My kids took to Linux like ants to a donut. My wife had (a) NOT had much exposure to computers prior to Windows, (b) NOT worked at technical jobs like I had, and (c) NOT learned programming. And sure enough, she clung to Windows the longest. The kids were showing her stuff in Linux after the first year. I checked back on the family machine every few months.

When I typed "uptime" on the family box and Linux reported that it had been running continuously for six months, I polled the household and by unanimous decision we wiped the last trace of Microsoft from the last computer. Really, my wife uses a computer mostly for web browsing, text editing, and simple web graphics, so there's little difference to her between Mozilla, Google, Yahoo and Gimp on a Windows box and Mozilla Firefox, Google, Yahoo, and Gimp on a Linux box. It just doesn't crash on her anymore, and she can now smugly inform her online friends that that virus they're all getting in their email doesn't apply to her.
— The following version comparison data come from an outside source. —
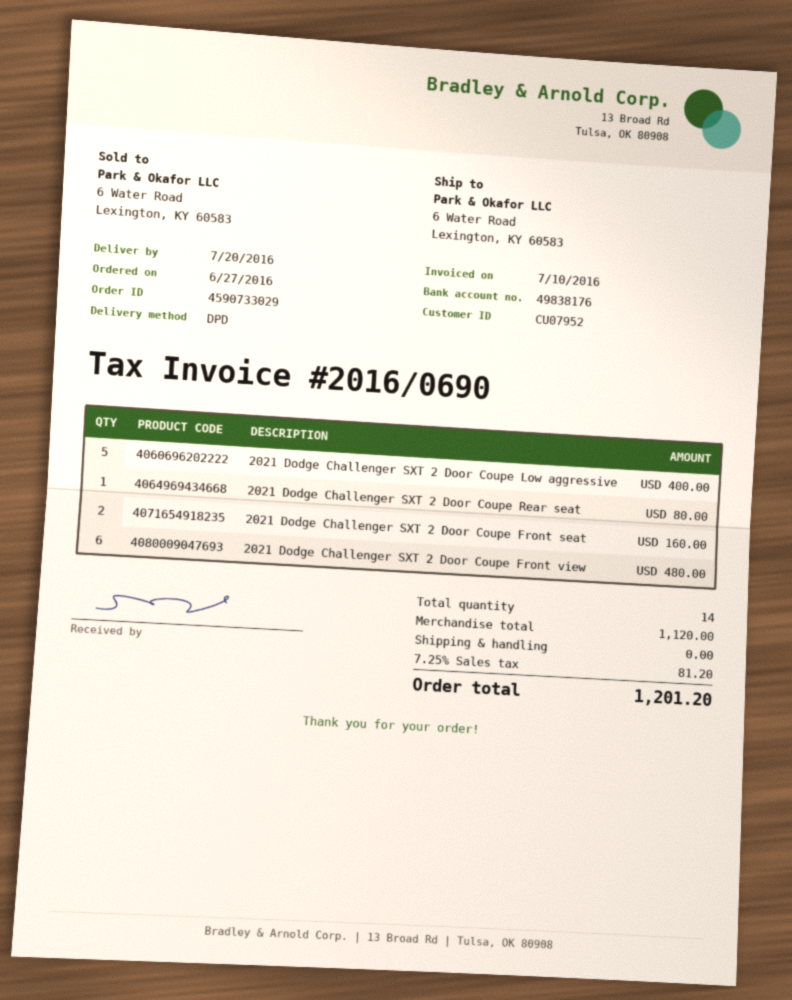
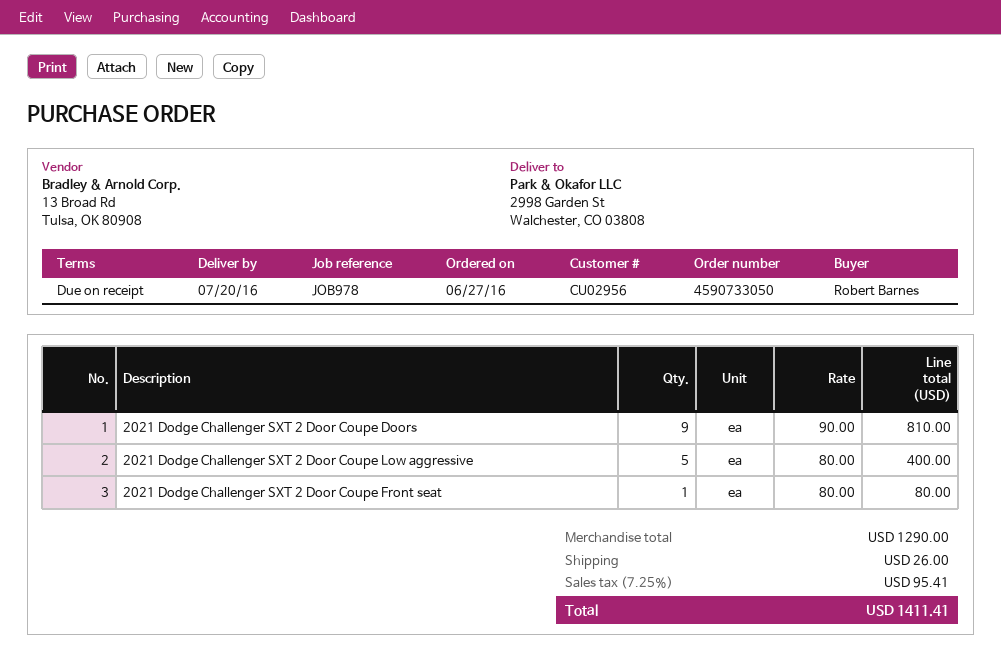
order number: 4590733029 -> 4590733050
customer number: CU07952 -> CU02956
ship to: 6 Water Road, Lexington, KY 60583 -> 2998 Garden St, Walchester, CO 03808
2021 Dodge Challenger SXT 2 Door Coupe Rear seat: 1 for 80.00 -> none
2021 Dodge Challenger SXT 2 Door Coupe Front seat: 2 for 160.00 -> 1 for 80.00
2021 Dodge Challenger SXT 2 Door Coupe Front view: 6 for 480.00 -> none
2021 Dodge Challenger SXT 2 Door Coupe Doors: none -> 9 for 810.00
subtotal: 1120.00 -> 1290.00
shipping: 0.00 -> 26.00
tax: 7.25% = 81.20 -> 7.25% = 95.41
total: 1201.20 -> 1411.41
So, that's where we are. Granted, I'm a geek; of course Linux felt like coming home. It's where my heart had always been, even when I didn't know it. recently, I've been picking around at BSD and Solaris as well, and they, too, feel more comfortable than Windows. To me, the idea that Microsoft, not I, owned my computer was alien from the start - Windows was the only system I'd ever had to *fight* with.

But what of other people? There are legions of users out there who have had no choice - it was Windows or nothing. To them, the idea of a computer without Windows is like a house without walls. They've been raised in an information vacuum. What else is there?

How are these people going to be free?

So how about it folks? I'd like to hear from those of you who, like me, found Linux to be EASY to pick up - did you have similar background as I?